Colorful poinsettia plants make a perfect gift for the holidays, but keeping them alive, blooming and healthy requires more, or Moore, than just sunshine and rain.
Maxine Griggs, 88, of Sedalia, received a poinsettia three years ago from Christmas dinner guest Danny Burgeaner, and she has worked with it each year to keep it alive. Her plant is approximately two-feet tall and sports 12 to 13 blooms. Getting a poinsettia to bloom is no easy feat since they are particular about the amount of light and dark they need to flower.
“I never thought I’d see it like that,” she said. “Last year it was little … from there I have kept it growing.”
Last year she re-potted the plant, placing it in a large pot so the roots could stretch. During the winter she leaves the plant in a south facing window and during the summer she places the plant outside.
“I watered it and I don’t think I even fed it anything,” she said. “Then this fall, in November, David (Moore) came and got it, and took it over there and then brought it back the 23rd of December. He took it over there and put it in the dark. I’d tried others that I got and they died.”
Since receiving this particular poinsettia Griggs has sent it with David Moore, owner of Moore’s Greenhouse, each November.
In an interview with the Democrat in November on poinsettia care, Moore said,”It has a sensitivity to the light. (It needs) the same amount of daylight as you have darkness. If you leave them in the house they’ll just stay green.”
To help his poinsettias reach prime blooming each day Moore removes the shade cloth covering the greenhouse to allow optimum sun exposure. He then replaces it each night to dim even the neighboring lights in the area.
Moore’s expertise at light versus dark helped Griggs’s poinsettia to blossom with plate size to saucer size blooms this year.
Griggs said her advice about poinsettia care is to love it and water it.
“But since it’s been in the house, I just talk to it and it gets bigger and bigger,” she added smiling. “I just hope I can keep it. It will stay in bloom now until probably April. And then it will begin to drop its blooms and go down. In June I’ll trim it down and set it outside, and it comes back up and starts growing. Then in November I start thinking what am I going to do with this thing, and then I call David and he comes and gets it and puts it in Moore’s Greenhouse.”
Griggs said tried placing past poinsettias in a dark closet to create a dark environment but it didn’t work and they all died.
Moore said the best tip for keeping a poinsettia healthy is to not over water.
“They need to be watered but every home is different,” he said in November.
He suggested watering the poinsettia when it is dry to the touch, and to remove the decorative foil covering so it can drain well.
“Ideally you take them out of the sleeve, and put them in the sink and water them good … then pick them up and put them back in the sleeve.”
Additional poinsettia care tips from Moore’s Greenhouse are: Place the poinsettia in a room with bright light.

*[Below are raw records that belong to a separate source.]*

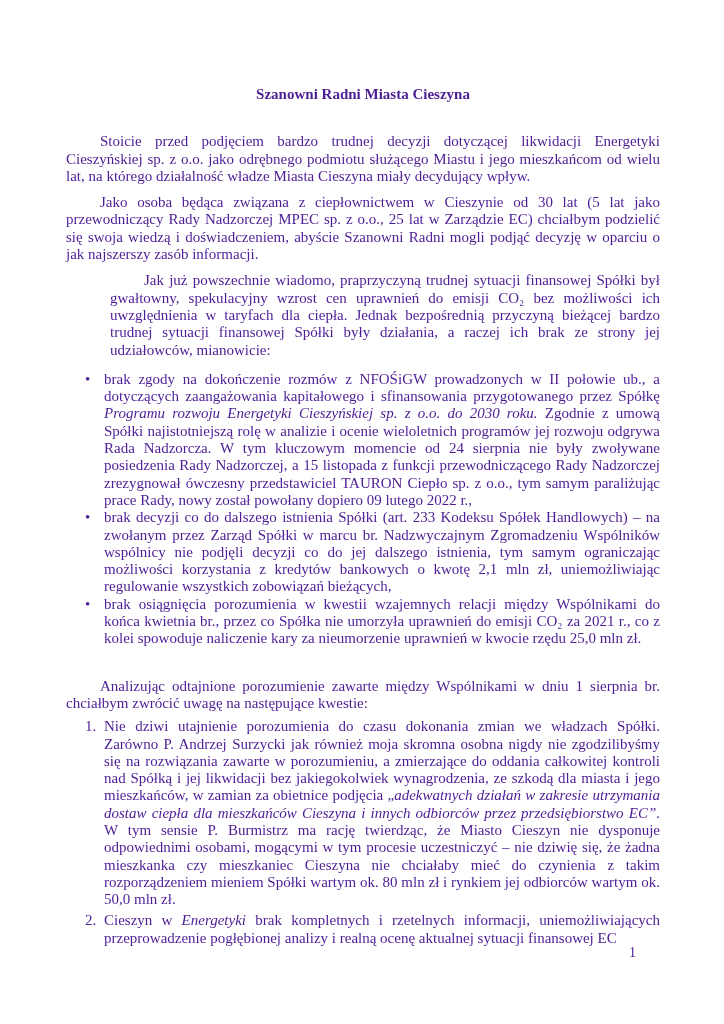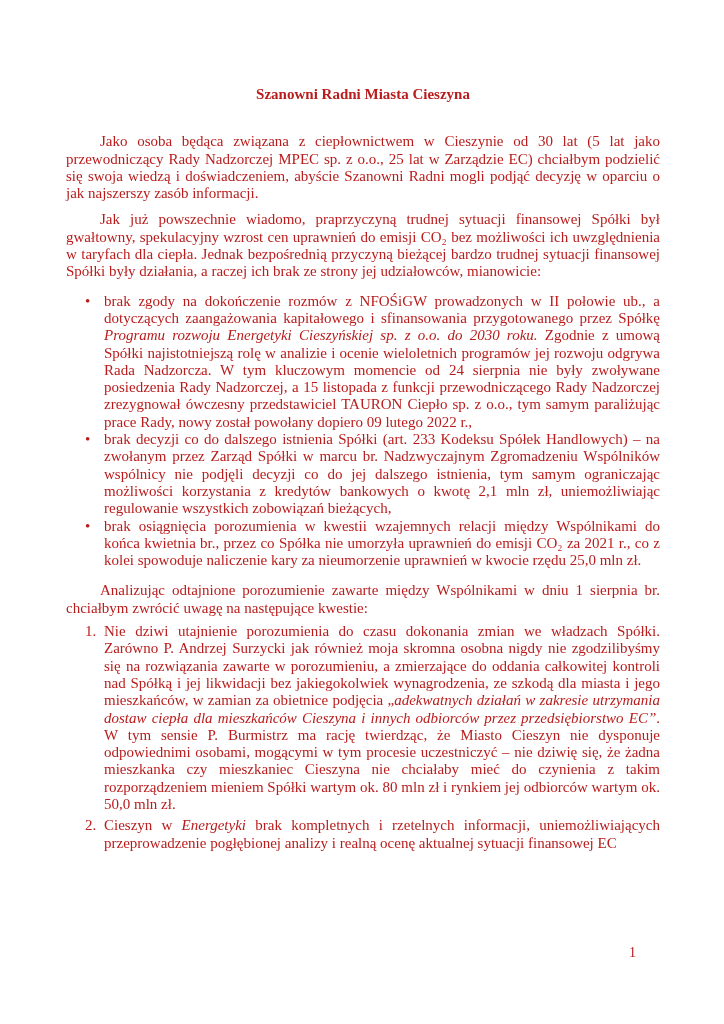"Szanowni Radni Miasta Cieszyna" .page { color: #b91c1c -> #4c1d95 }
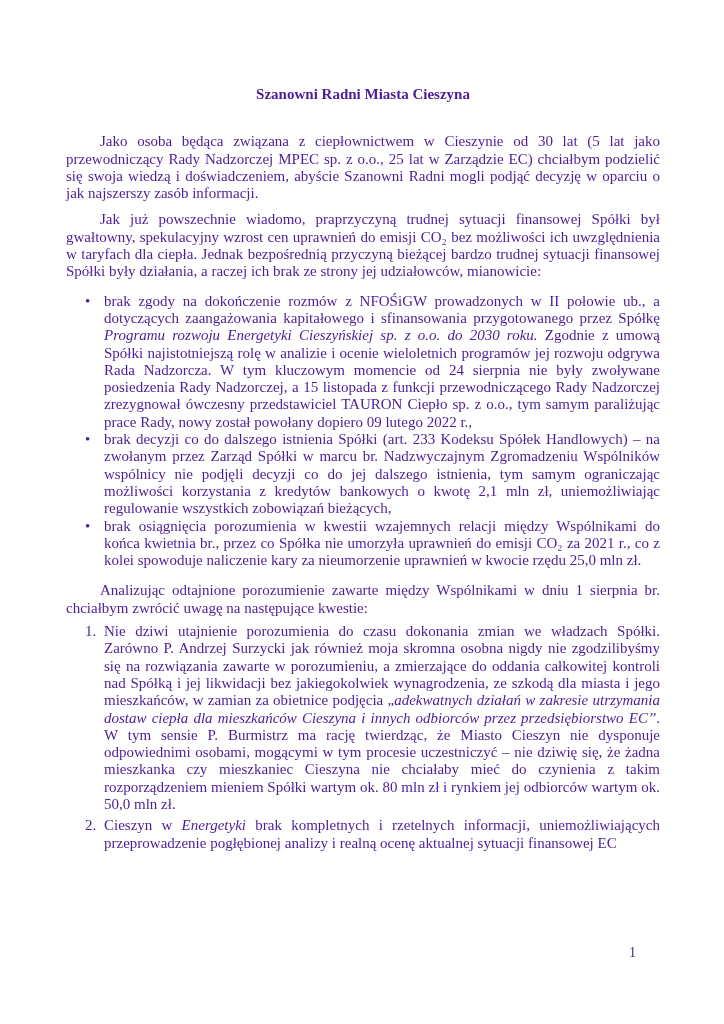"Stoicie przed podjęciem bardzo trudnej" p.para { html: none -> <p>Stoicie przed podjęciem bardzo trudnej decyzji dotyczącej likwidacji Energetyki Cieszyńskiej sp. z o.o. jako odrębnego podmiotu służącego Miastu i jego mieszkańcom od wielu lat, na którego działalność władze Miasta Cieszyna miały decydujący wpływ.</p> }
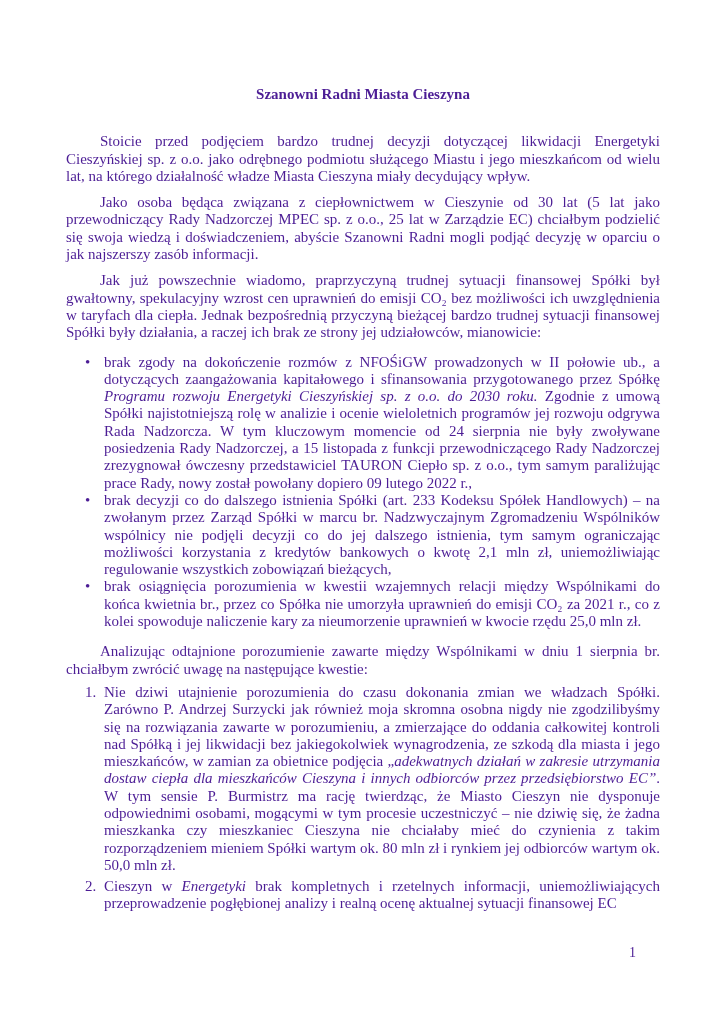"Jak już powszechnie wiadomo," .para.last-before-list { margin-left: none -> 44px }
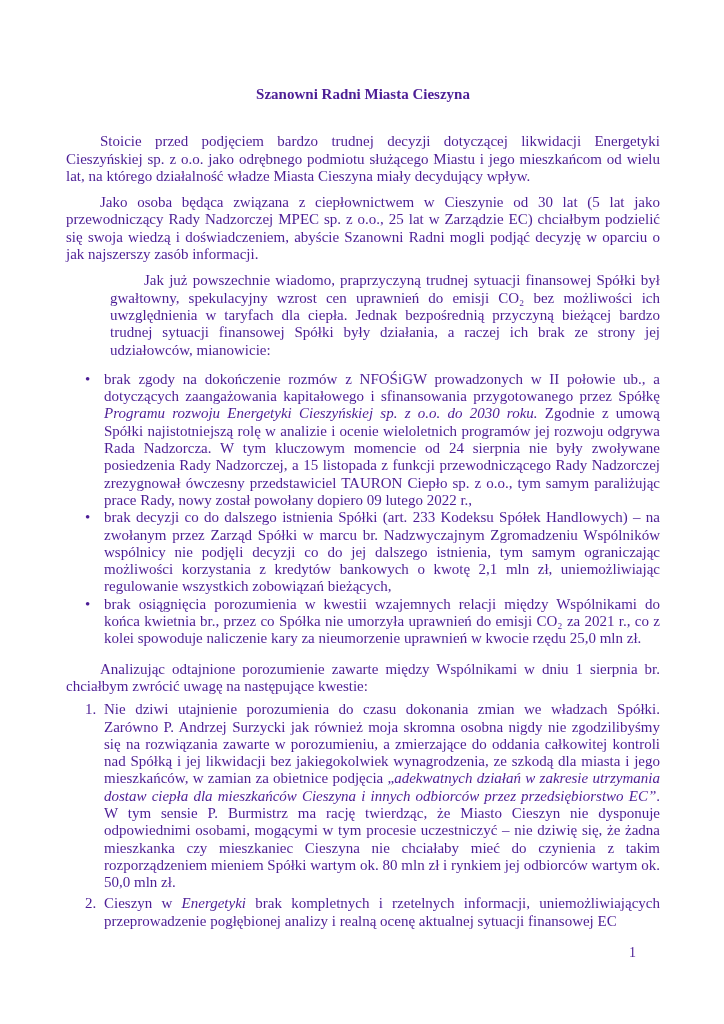"Analizując odtajnione porozumienie" .analysis-para { margin: 13px 0 6px 0 -> 30px 0 6px 0 }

Griggs places her’s in a southern window. Protect it from drafts of hot or cold air. If the poinsettia is wrapped in foil, poke holes for drainage and place a drip saucer under it. Discard excess water from the drip saucer. When watering, use lukewarm water and fertilize it with a general purpose fertilizer every fourth watering, if possible.
“I just water it, talk to it and tell it I love it, and it grows just like a kid!” Griggs added.